Марьюшка своим уходом как-то подточила, похилила мою внутреннюю крепость, я вдруг остался незащищенным, позабытым на буеве, подвластный студным ветрам. Деревня потеряла разом свою прелесть и безусловную необходимость: прежде она напоминала мне надежную пристань, куда желанно было отплыть и уединиться, скрыться в недоступном схороне. Теперь Жабки превратились в россыпь беспорядочно закинутых в сырища и кочкарник дряхлеющих изобок, скоро кренящихся к земле. Низовые пронзительные ветры, столь частые нынче, гуляют по бережинам, выдувая с реки под крыши все живое, наносят в окна водяной пыли, березняки и осоты-резуны ретиво обступают огороды, полоняют капустища и репища, деревенское кладбище так плотно обселилось, что новоселам не стало места, и они истиха уже кочуют с Красной горки за прясла, почти под мои окна, обживают новые землицы на задах моего житья. Я стал прикидывать день отъезда и с удивлением обнаружил, что лето вроде бы застряло, засиделось, и до Петровщины еще ждать с неделю, а там Ильин день да оба Спаса... Еще и грибоварня не налажена, еще ествяный дух боровиков не усладил деревенский воздух (я обычно с таким сердечным благостным настроем поджидал этой поры), а жить-то на земле уже расхотелось. И это чувство для меня было тоже новым и говорило о моем скоро дряхлеющем нутре. Я, оказывается, терял интерес к самым радостным минутам, украшающим земное бытие. Я с удивлением и тоскою озирал пыльные углы избы и подмечал вокруг себя лишь прорехи и неурядицы, и ничто не теплило моего взгляда. Вот сказал бы кто: де, давай, Павлуша, махнем нынче в Москву, и я тут же, без всякого возражения, скидал бы скудные пожитки в рюкзачок и укатил назад в столь презренную столицу, которая вдруг обрела для меня небывалую прежде привлекательность...

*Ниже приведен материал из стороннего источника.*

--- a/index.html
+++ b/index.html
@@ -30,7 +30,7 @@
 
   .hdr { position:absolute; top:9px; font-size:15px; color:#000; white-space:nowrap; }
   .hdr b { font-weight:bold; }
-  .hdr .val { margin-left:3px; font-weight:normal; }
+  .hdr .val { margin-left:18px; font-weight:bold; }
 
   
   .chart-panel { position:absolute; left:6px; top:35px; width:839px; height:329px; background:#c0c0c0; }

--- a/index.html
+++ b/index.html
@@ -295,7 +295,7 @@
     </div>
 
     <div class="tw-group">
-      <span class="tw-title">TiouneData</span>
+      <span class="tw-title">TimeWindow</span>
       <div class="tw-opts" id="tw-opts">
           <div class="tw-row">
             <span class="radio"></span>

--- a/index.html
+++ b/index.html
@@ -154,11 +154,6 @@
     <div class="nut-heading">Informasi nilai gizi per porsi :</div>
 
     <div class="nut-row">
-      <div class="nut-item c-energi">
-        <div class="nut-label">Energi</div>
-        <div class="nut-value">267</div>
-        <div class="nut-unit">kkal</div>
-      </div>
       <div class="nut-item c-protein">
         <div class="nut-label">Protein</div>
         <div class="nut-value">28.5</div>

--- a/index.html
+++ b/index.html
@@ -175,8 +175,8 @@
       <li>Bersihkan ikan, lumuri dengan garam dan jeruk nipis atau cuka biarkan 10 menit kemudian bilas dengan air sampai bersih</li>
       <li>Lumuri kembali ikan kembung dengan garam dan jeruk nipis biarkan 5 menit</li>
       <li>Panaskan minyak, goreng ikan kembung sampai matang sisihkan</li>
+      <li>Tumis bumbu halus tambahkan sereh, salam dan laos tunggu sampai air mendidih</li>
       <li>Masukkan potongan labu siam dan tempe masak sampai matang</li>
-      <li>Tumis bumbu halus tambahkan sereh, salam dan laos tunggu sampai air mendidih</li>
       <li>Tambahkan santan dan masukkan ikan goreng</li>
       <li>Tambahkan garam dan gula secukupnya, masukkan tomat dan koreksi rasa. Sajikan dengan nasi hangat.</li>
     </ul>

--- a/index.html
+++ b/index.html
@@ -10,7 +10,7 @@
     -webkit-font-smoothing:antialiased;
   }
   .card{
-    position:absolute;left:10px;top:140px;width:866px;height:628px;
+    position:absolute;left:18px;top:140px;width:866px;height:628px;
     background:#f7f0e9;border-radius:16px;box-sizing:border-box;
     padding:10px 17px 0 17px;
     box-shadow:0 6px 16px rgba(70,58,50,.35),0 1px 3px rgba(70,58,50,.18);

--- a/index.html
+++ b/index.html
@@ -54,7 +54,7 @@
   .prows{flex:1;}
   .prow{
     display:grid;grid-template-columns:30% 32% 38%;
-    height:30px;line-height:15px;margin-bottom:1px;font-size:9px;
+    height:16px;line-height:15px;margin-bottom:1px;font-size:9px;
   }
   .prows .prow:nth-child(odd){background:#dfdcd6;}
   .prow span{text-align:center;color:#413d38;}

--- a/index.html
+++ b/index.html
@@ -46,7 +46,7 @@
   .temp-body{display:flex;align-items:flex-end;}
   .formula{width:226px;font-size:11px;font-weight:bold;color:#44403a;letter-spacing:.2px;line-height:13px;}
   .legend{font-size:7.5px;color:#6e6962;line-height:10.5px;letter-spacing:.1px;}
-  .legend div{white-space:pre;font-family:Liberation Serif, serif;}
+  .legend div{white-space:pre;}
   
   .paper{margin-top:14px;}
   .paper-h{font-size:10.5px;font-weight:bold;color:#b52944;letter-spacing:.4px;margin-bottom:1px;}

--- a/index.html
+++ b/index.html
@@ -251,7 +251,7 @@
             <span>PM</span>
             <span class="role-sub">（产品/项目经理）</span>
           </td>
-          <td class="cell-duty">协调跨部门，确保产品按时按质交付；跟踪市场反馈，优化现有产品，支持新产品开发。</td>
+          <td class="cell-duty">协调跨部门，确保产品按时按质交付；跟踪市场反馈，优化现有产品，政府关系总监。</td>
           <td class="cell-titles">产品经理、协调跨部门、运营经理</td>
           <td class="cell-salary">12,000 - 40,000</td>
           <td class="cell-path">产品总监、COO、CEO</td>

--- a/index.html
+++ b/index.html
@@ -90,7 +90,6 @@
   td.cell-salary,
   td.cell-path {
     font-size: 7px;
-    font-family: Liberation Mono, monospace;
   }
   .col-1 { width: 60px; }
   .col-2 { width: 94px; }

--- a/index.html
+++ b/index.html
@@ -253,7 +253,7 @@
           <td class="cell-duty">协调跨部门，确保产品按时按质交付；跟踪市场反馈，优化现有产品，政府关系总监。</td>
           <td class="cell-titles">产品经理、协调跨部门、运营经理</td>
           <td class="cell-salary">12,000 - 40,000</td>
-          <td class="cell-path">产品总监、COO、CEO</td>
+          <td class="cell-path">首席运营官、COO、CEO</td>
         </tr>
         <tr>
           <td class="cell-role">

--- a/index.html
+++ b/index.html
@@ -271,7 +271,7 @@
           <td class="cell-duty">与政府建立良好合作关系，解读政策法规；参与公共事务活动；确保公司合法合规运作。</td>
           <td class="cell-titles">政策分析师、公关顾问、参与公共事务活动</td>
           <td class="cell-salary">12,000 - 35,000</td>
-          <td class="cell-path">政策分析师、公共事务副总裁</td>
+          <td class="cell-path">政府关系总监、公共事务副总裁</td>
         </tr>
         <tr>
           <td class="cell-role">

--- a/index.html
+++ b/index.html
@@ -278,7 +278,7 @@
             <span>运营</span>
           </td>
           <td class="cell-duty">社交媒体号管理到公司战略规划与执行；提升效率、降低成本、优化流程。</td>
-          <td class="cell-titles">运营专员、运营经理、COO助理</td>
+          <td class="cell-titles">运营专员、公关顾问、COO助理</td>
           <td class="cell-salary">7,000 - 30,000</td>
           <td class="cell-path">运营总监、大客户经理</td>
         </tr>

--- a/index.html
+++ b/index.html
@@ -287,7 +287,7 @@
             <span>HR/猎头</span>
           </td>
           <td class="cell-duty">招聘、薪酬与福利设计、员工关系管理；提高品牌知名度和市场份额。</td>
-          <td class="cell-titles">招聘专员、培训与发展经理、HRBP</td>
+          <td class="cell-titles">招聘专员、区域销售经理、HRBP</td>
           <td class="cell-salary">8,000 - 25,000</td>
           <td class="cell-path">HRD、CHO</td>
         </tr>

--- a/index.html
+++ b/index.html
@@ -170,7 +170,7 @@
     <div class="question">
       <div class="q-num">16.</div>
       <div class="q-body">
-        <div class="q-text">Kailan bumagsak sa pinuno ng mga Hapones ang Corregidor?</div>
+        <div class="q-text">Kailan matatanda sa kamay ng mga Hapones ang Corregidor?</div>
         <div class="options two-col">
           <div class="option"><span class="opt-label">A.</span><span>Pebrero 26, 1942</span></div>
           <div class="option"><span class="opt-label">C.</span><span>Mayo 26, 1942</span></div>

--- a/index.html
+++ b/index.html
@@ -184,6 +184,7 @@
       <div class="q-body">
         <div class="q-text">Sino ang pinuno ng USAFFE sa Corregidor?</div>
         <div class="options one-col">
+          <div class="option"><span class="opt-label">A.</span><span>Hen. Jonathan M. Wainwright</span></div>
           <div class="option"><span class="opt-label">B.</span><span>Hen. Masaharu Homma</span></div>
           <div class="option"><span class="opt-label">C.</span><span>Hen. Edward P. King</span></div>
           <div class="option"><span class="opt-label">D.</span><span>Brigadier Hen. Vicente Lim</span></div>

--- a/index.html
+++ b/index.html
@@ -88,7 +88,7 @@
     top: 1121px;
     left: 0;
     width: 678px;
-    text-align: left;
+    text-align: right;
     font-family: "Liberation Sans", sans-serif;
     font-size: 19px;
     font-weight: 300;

В такую минуту вдруг и заявился Зулус, явно чем-то озабоченный.
– Говорят, в Москву едешь? – спросил с порога. Федор, несмотря на летний зной, был в темно-синей с искрою, когда-то модной, тройке, при галстуке, выбритый до синевы, с порезом под губою, заклеенным туалетной бумагой.
– Не собирался...
– Так собирайся... Сосед помер... К старухе своей укатил. – Зулус широко улыбнулся, сбил черную шляпу на затылок: седой чуб был мокрый от пота.
– Поликушка?.. Поликарп Иванович? – поправился я, чувствуя нелепость прозвища, словно бы душа соседа подслушивала меня.
– Сколько можно коптеть, а? Свое выпил, свое съел. Дай пожить другим. – Радость не оставляла Зулуса, он весь так и светился.